黒くドロッとした泥のようなものが男の傷口を覆ったかと思うと、その中から無数の肉の根が細く長くウゾウゾと延びてきた。


その男は声にならない悲鳴を上げ続け、周囲の仲間は息をのんで距離を置いていた。

俺も、黙って立ち尽くしていた。


肉の根は、地面や木の中にメキメキと侵入していき、脈打つようにそこから生命力を吸収していった。

男がもたれていた大木は数えるうちに葉を落とし始め、下草も枯れしおれ、柔らかなコケで覆われていた地表は灰色の砂に変わっていく。


「何かが、何かが流れ込んできやがるぅ……!?」

数分後、足が生え終わった時には、男の髪は二房ばかりが真っ白になっていた。


「足は、元に戻ったようだな。」

俺は、にっこり笑ってその場を離れた。

……MPって、ふつう回復するよな?


だが、次に街で見かけた時にも、その男の髪は白い房が残ったままだった。

俺は、もう人間の身体ではなかったし、話しかけなかった。

ただ、ちらっとその男たちと目が合ったような気がした。


さらにしばらくしてから、もう一度街で見かけたことがあった。

やはり白い髪の房が残っていた。

俺の隠蔽もそれなりに上手になっていたはずだが、男は、急に立ち止まるとこちらに振り返って宙を見つめていた。


男は、ずいぶんと腕を上げて実績を重ねていたようだった。

が、「あいつは闇の森で悪魔と契約したんだ」「奴の白い髪は、魂の一部を売り渡した証文らしいぜ」みたいな風聞が付いて回っていた。


結局、俺は人間種の治療の依頼は受けないことにした。


思い出話が長くなったな。

何が言いたかったかというと、この盗賊は、大人しくしゃべる状態になっているはず、ということだ。
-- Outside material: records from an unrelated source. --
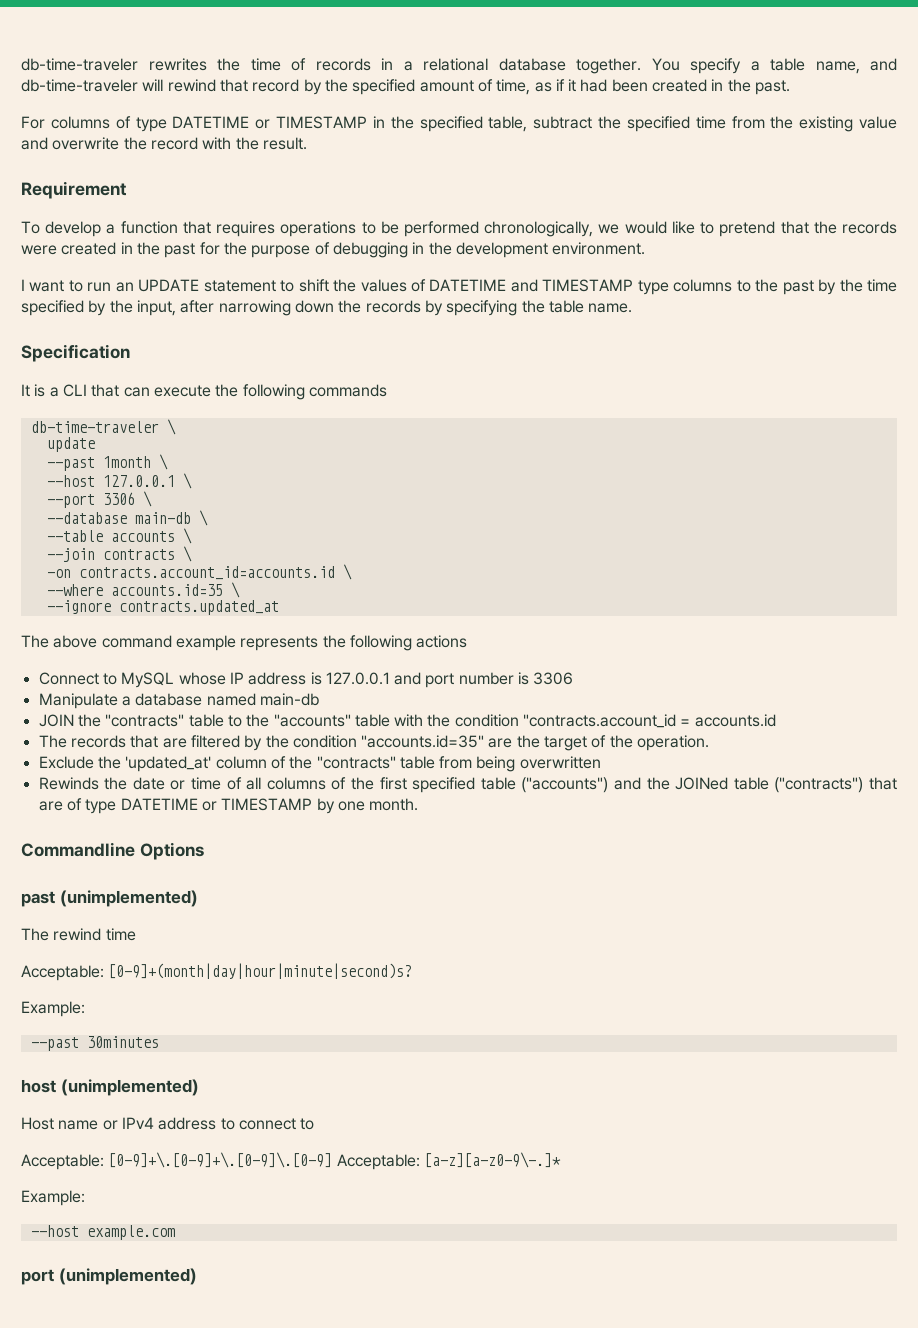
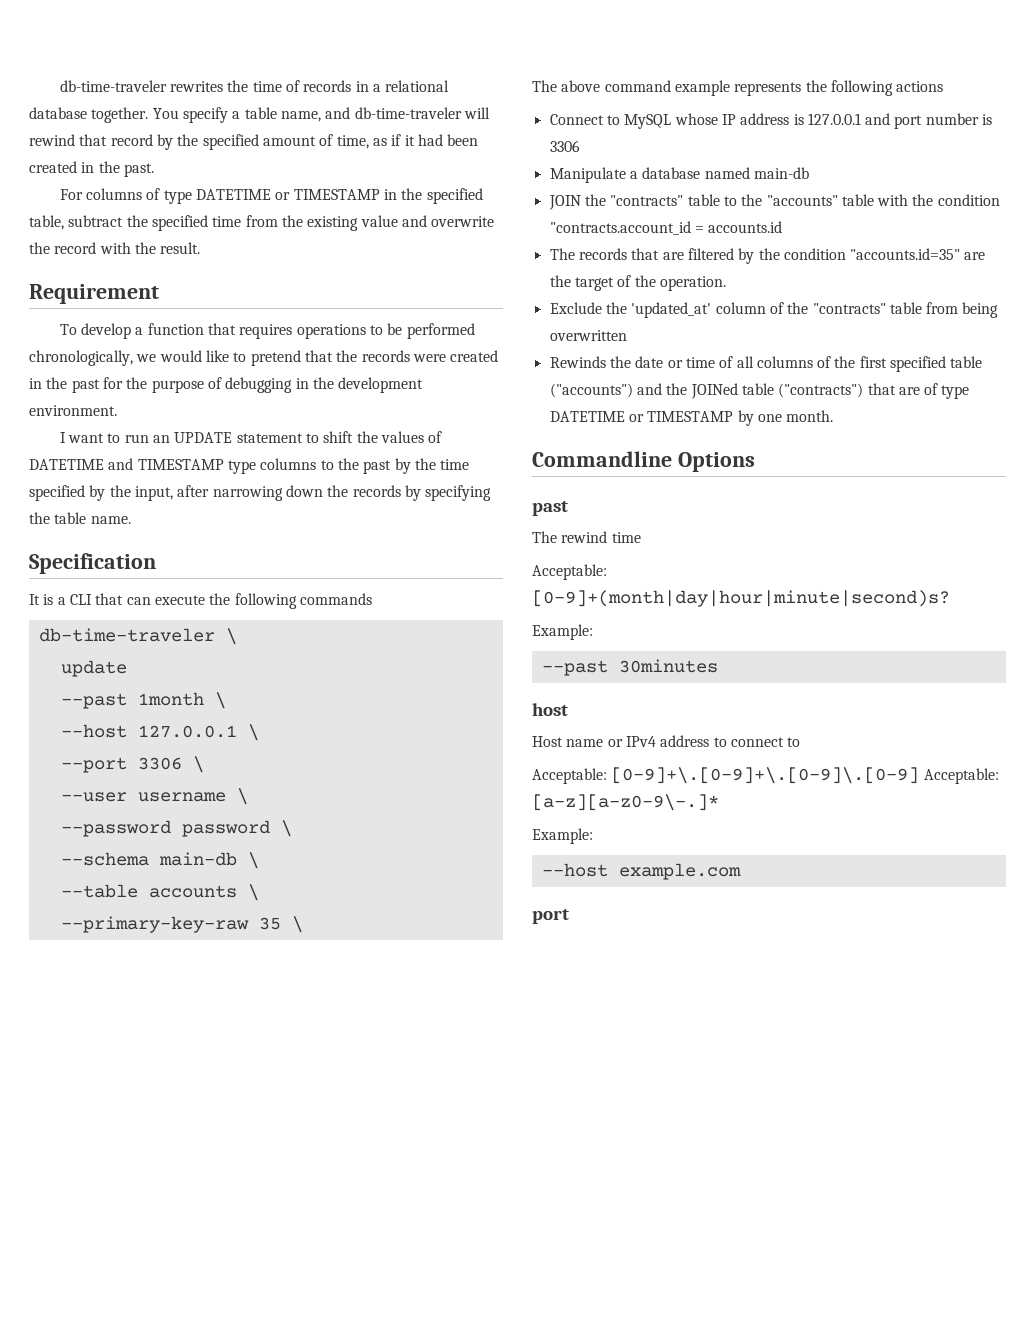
- --database main-db \
+ --user username \
+ --password password \
+ --schema main-db \
- --join contracts \
- -on contracts.account_id=accounts.id \
- --where accounts.id=35 \
- --ignore contracts.updated_at
+ --primary-key-raw 35 \
  Commandline Options
- past (unimplemented)
+ past
- host (unimplemented)
+ host
  --host example.com
- port (unimplemented)
+ port

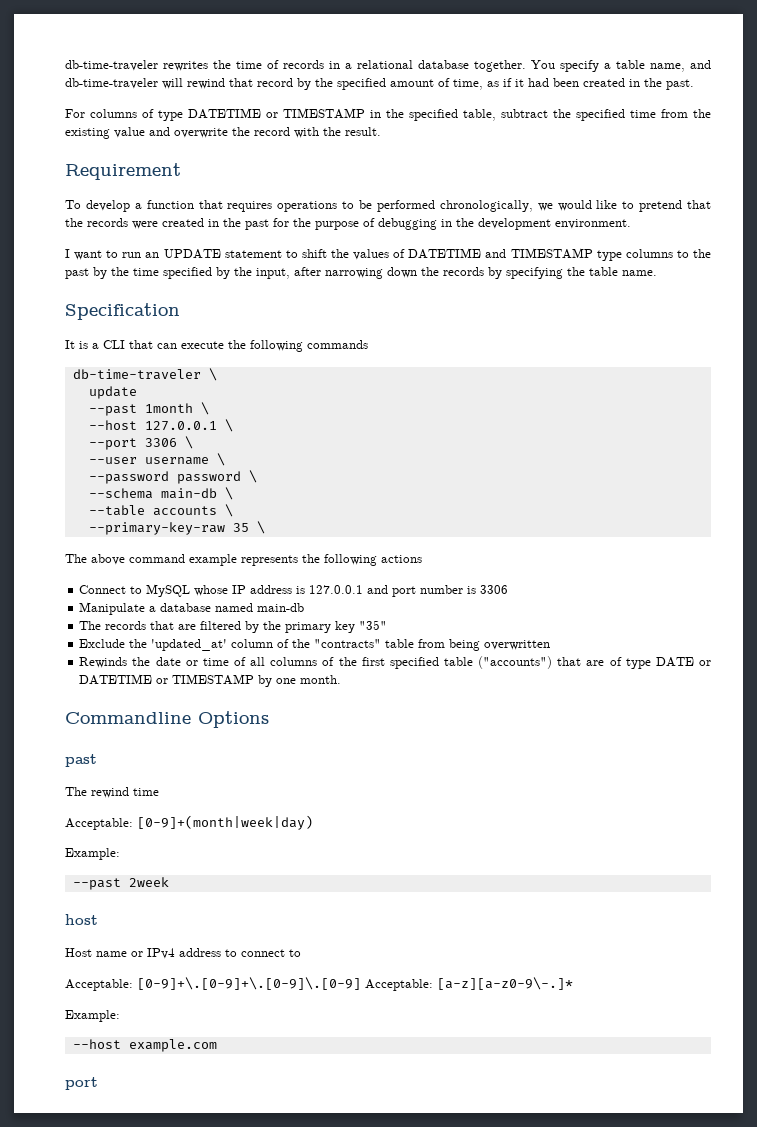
- JOIN the "contracts" table to the "accounts" table with the condition "contracts.account_id = accounts.id
- The records that are filtered by the condition "accounts.id=35" are the target of the operation.
+ The records that are filtered by the primary key "35"
- Rewinds the date or time of all columns of the first specified table ("accounts") and the JOINed table ("contracts") that are of type DATETIME or TIMESTAMP by one month.
+ Rewinds the date or time of all columns of the first specified table ("accounts") that are of type DATE or DATETIME or TIMESTAMP by one month.
- Acceptable: [0-9]+(month|day|hour|minute|second)s?
+ Acceptable: [0-9]+(month|week|day)
- --past 30minutes
+ --past 2week

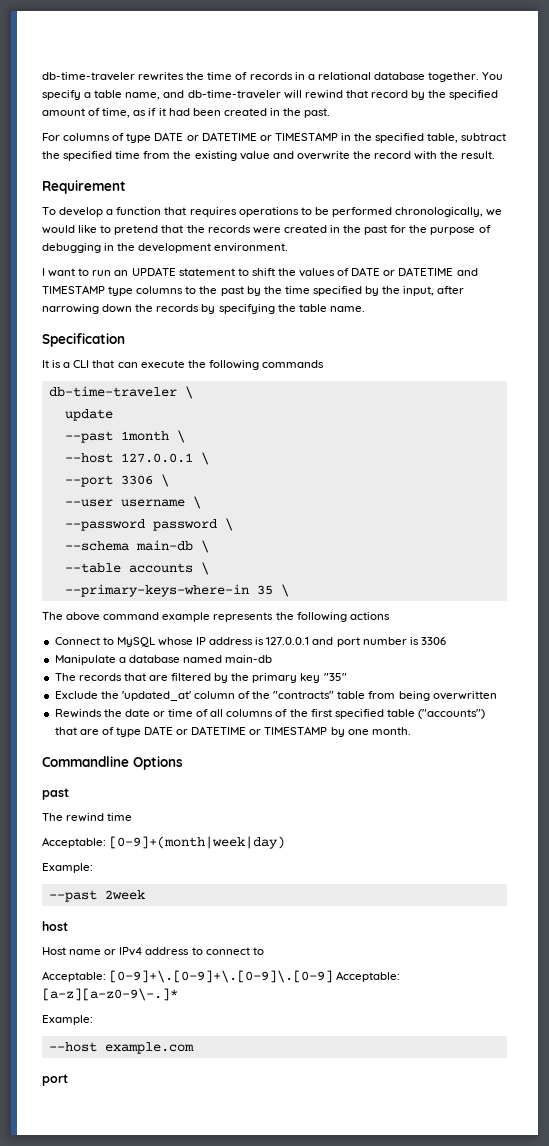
- For columns of type DATETIME or TIMESTAMP in the specified table, subtract the specified time from the existing value and overwrite the record with the result.
+ For columns of type DATE or DATETIME or TIMESTAMP in the specified table, subtract the specified time from the existing value and overwrite the record with the result.
- I want to run an UPDATE statement to shift the values of DATETIME and TIMESTAMP type columns to the past by the time specified by the input, after narrowing down the records by specifying the table name.
+ I want to run an UPDATE statement to shift the values of DATE or DATETIME and TIMESTAMP type columns to the past by the time specified by the input, after narrowing down the records by specifying the table name.
- --primary-key-raw 35 \
+ --primary-keys-where-in 35 \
実際には盗賊ではなく、暗殺ギルドの中堅どころであることも、あっさり口を割った。


「なぜあいつを狙った。」


「この街道を通る精霊使いを襲えと命令された。」

「詳しいことは聞かされていなかった。」

「あんな奴が相手と知っていたら、こんな面子でかなうはずがない。」

「指令は一方的に伝えられる。上をさかのぼることはできん。」


それらしい答えでもあるが、俺の知りたいことはもう少し違うところにあった。


「お前、自分が子供の頃のことを覚えているか?」


唐突にも聞こえる俺の問いに、戸惑いながらも男は答える。


「子供の頃……? 俺は、孤児だった。今の組織に拾われて、仕込まれた。」


「組織に入る前、もっと小さい頃、何と呼ばれていたか。何を食って暮らしていたか。」


詰めていくと、急にしどろもどろになっていく。


「あ、うぁ……? いや、お、覚えていないが……」


「忘れたのか? 思い出せないのか? それとも、昔の記憶自体、何もないんじゃないか……?」


その盗賊は、目を見開いたまま、俺の問いに対して「分からない」と繰り返すばかりだった。


カーマインによれば、イベのストーリーでは、盗賊の出番はもうなかったらしい。

だが、俺にはこいつがどこから来たのかが気になっていた。


今までのイベントでは、俺は「違う世界」に行っていた。

俺の時間軸とそこでの時間軸が違うことは明らかだったし、からんでくるキャラたちの過去も未来も関係がなかった。


だが、今回のイベントは、この世界が舞台だ。

このイベントは、いつから始まっているんだ。

こいつらは、イベントのために動員されたその他大勢のこの世界の住人だったのか、それとも。


俺たちがいなくなったあと、こいつらはどうなるのか。


トレスティンという第三王子がイベントのキャラだとしたら、イベントの後、バーミィは、どうなるんだよ。


誰からも答えの返らない問いだった。